Kazakov’s Big Palace

Catherine chose Kazakov as a successor, because she was in awe of his previously built buildings. She was especially impressed by Moscow Kremlin Senate, which was also under construction during her 1785 visit, and which she also inspected. The latter was designed in a classicism style, very popular in the 1780s, and Empress began to prefer such buildings too.

By February 1786, Kazakov prepared a project for the Grand Palace, and it was approved by the Empress. In March, the dismantling of two buildings began - the chambers of Catherine and Tsarevich Pavel; On July 18 (29) there was groundbreaking for a new palace "according to the newly confirmed plan made by the architect Kazakov."

As mentioned, the palace was designed in a classicist style, and was way bigger than the already built Tsarytsyno buildings. It was in somewhat visual conflict with the existing composition. However, this project also faced a difficult fate.Firstly, for Kazakov Tsarytsyno was not the favorite child, as it was for Bazhenov. He also was occupied by other projects, and Big Palace construction was often supervised by his proxies.

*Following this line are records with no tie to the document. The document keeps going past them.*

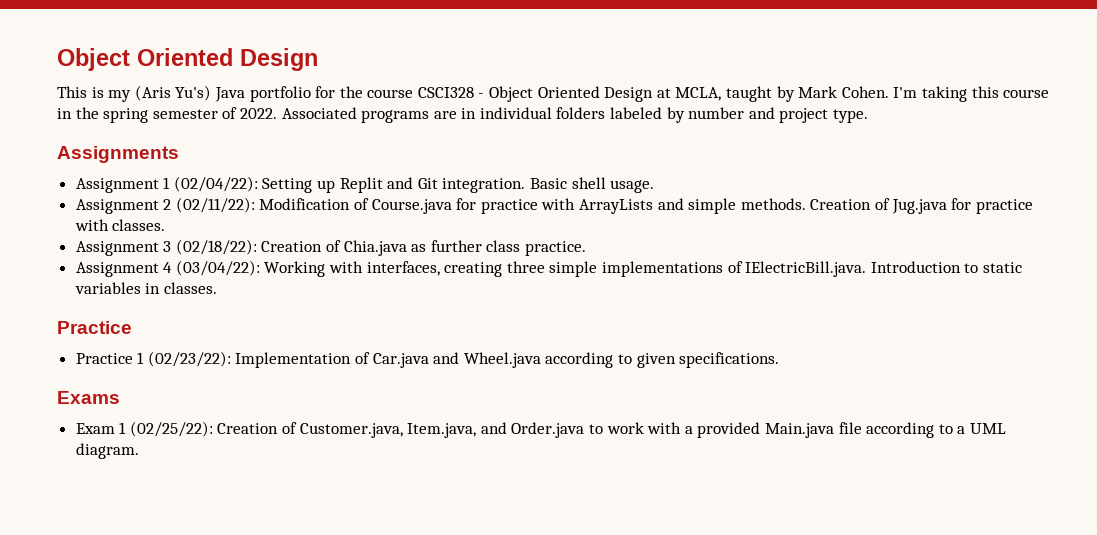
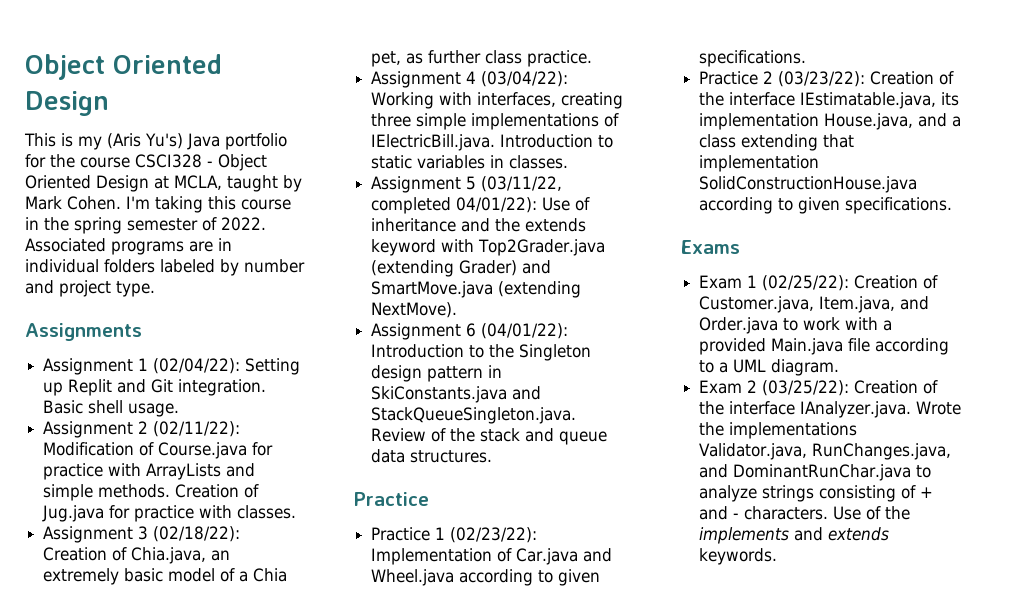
[343,240,407,256] Chia.java -> [131,547,231,564] [43,568,288,585] [371,51,402,67] Chia.java, an extremely basic model of a Chia pet,
(217, 288) none -> [371,176,563,193] [371,197,591,214] [371,218,587,232] [371,239,606,256] [371,260,552,277] [371,281,582,298] [371,302,458,318] [371,323,569,340] [371,344,592,361] [371,365,503,382] [371,386,542,403] [371,407,577,424] [371,428,608,445] [371,449,493,463] // Assignment 5 (03/11/22, completed 04/01/22): Use of inheritance and the extends keyword with Top2Grader.java (extending Grader) and SmartMove.java (extending NextMove). // Assignment 6 (04/01/22): Introduction to the Singleton design pattern in SkiConstants.java and StackQueueSingleton.java. Review of the stack and queue data structures.
(780, 360) none -> [699,71,955,87] [699,92,960,109] [699,113,962,130] [699,134,855,151] [699,155,820,172] [699,176,918,193] [699,197,953,214] // Practice 2 (03/23/22): Creation of the interface IEstimatable.java, its implementation House.java, and a class extending that implementation SolidConstructionHouse.java according to given specifications.
(139, 451) none -> [699,380,939,396] [699,401,962,418] [699,422,858,439] [699,443,952,460] [699,464,932,481] [699,485,934,502] [699,506,911,520] [699,527,890,544] [699,548,778,565] // Exam 2 (03/25/22): Creation of the interface IAnalyzer.java. Wrote the implementations Validator.java, RunChanges.java, and DominantRunChar.java to analyze strings consisting of + and - characters. Use of the implements and extends keywords.

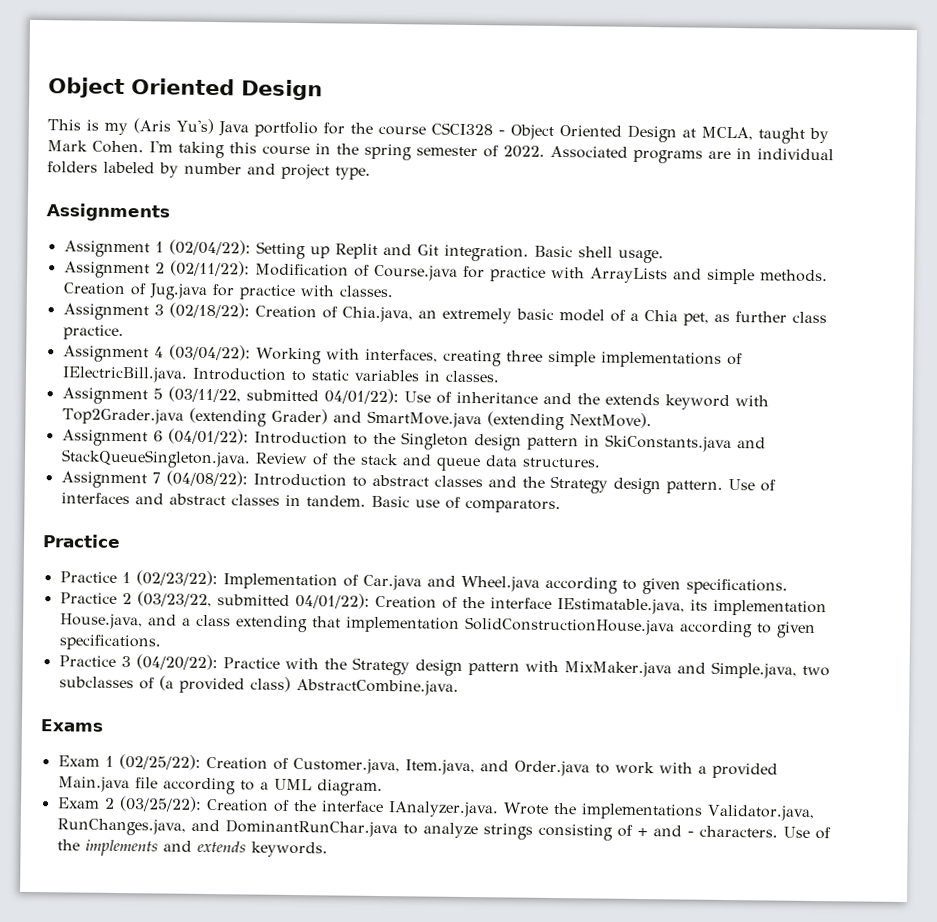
[371,197,452,214] completed -> [245,389,319,402] submitted
(493, 456) none -> [60,470,776,495] [60,492,561,514] // Assignment 7 (04/08/22): Introduction to abstract classes and the Strategy design pattern. Use of interfaces and abstract classes in tandem. Basic use of comparators.
[778,71,866,87] (03/23/22): -> [136,591,370,609] (03/23/22, submitted 04/01/22):
(953, 205) none -> [58,654,830,679] [58,675,459,696] // Practice 3 (04/20/22): Practice with the Strategy design pattern with MixMaker.java and Simple.java, two subclasses of (a provided class) AbstractCombine.java.

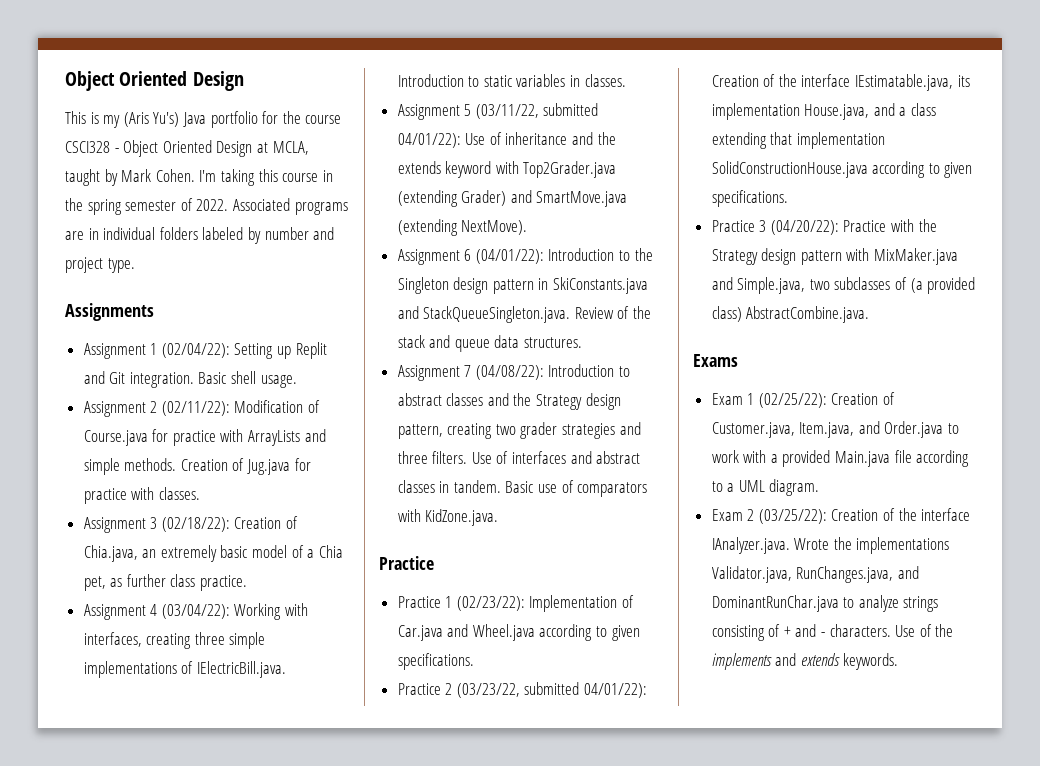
[665,480,723,494] pattern. -> [397,422,641,439] [397,451,468,464] pattern, creating two grader strategies and three filters.
[464,498,561,514] comparators. -> [577,482,648,497] [397,509,499,526] comparators with KidZone.java.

Secondly, it was obvious that in the late 1780s Catherine II lost interest in her property near Moscow: funds allocated for the implementation of the project became more and more insufficient. After 1785, she visited Moscow only once, and even only in transit - in 1787, returning from her famous trip to the annexed Crimea. Perhaps Catherine was already ready to completely abandon Tsaritsyno - the need for Tsarskoe Selo near Moscow was felt less and less - but Grigory Potemkin unobtrusively insisted on completing the manor. He also volunteered to finance the long-term construction.And yet, in 1790, construction of the palace was stopped - presumably due to financial difficulties caused by the new Russian-Turkish war. And in October 1791, Prince Potemkin-Tavrichesky, the inspirer of the Tsaritsyno's plan, suddenly died.

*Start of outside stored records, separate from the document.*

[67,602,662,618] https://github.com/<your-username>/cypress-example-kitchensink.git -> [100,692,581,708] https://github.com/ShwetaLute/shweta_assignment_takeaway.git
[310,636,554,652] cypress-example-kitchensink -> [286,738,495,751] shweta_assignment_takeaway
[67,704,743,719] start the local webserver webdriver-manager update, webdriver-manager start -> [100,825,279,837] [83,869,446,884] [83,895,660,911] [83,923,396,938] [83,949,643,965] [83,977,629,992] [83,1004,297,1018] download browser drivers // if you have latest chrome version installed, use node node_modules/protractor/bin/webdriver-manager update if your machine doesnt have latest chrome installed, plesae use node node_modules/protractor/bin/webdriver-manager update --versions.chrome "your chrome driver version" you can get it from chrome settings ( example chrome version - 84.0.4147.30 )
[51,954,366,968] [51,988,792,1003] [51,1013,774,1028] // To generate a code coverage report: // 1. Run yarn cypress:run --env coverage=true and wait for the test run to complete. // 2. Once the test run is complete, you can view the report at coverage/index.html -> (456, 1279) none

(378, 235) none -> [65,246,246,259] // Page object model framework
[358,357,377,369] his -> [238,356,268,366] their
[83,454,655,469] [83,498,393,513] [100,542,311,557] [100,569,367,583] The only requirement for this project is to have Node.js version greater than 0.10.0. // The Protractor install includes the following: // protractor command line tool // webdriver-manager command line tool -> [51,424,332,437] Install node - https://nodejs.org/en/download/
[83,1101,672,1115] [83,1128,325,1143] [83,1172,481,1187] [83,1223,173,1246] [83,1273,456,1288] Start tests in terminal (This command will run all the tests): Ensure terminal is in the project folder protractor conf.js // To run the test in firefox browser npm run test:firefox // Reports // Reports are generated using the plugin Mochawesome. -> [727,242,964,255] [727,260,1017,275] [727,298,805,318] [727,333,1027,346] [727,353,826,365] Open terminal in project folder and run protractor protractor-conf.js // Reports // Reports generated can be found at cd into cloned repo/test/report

Nevertheless, in 1793, seven years after the groundbreaking of the new palace, Catherine II returned to the Tsaritsyno construction, but significant changes were made to the original Kazakov's project. The height of the palace was reduced by one floor by her order. The architect had to hastily prepare a new project, taking into account the fact that the palace was half-built. The change in the height of the building has led to the fact that its silhouette has become somewhat blurry; a violation of the original proportions affected the architectural cohesion of the parts of the palace. However, the reduction in the height of the building made it possible to better fit it into the existing Bazhenov buildings, but it was not possible to achieve a complete harmony.

In November 1796, Catherine the Great suddenly died. At this time, the construction of the Grand Tsaritsyno Palace had been roughly completed. The building was covered with a temporary roof. Interior finishing work had begun; when all work in Tsaritsyno was stopped, 17 rooms of the Big Palace had parquet floors and ceilings. In the remaining Bazhenov buildings no interior decoration was carried out for the entire previous decade. The new Emperor Paul I visited Tsaritsyno after his coronation in March 1797 and did not like it. On June 8 (19) of the same year, a decree was issued "not to produce any buildings in the village of Tsaritsyno." In the future, the development of the Tsaritsyno buildings did not resume, and the palace ensemble, so long and difficult to build for Vasily Bazhenov and Matvey Kazakov, never became a residential imperial residence.

Imperial residence after Catherine 

The unfinished royal residence quickly fell into disrepair. Already at the very beginning of the 19th century, buildings began to collapse and overgrow with greenery like classical ruins.

The emperors following Catherine: Pavel I, Alexander I, Nicholas I, Alexander II, were not particularly interested in Tsaritsyno, did not live there, and did not try to complete the construction.

However, starting from the reign of Alexander I, the Tsaritsyno park became available for "promenades". Catherine's grandson followed the example of his grandmother: during her reign, the imperial gardens and parks were also open to the "noble public".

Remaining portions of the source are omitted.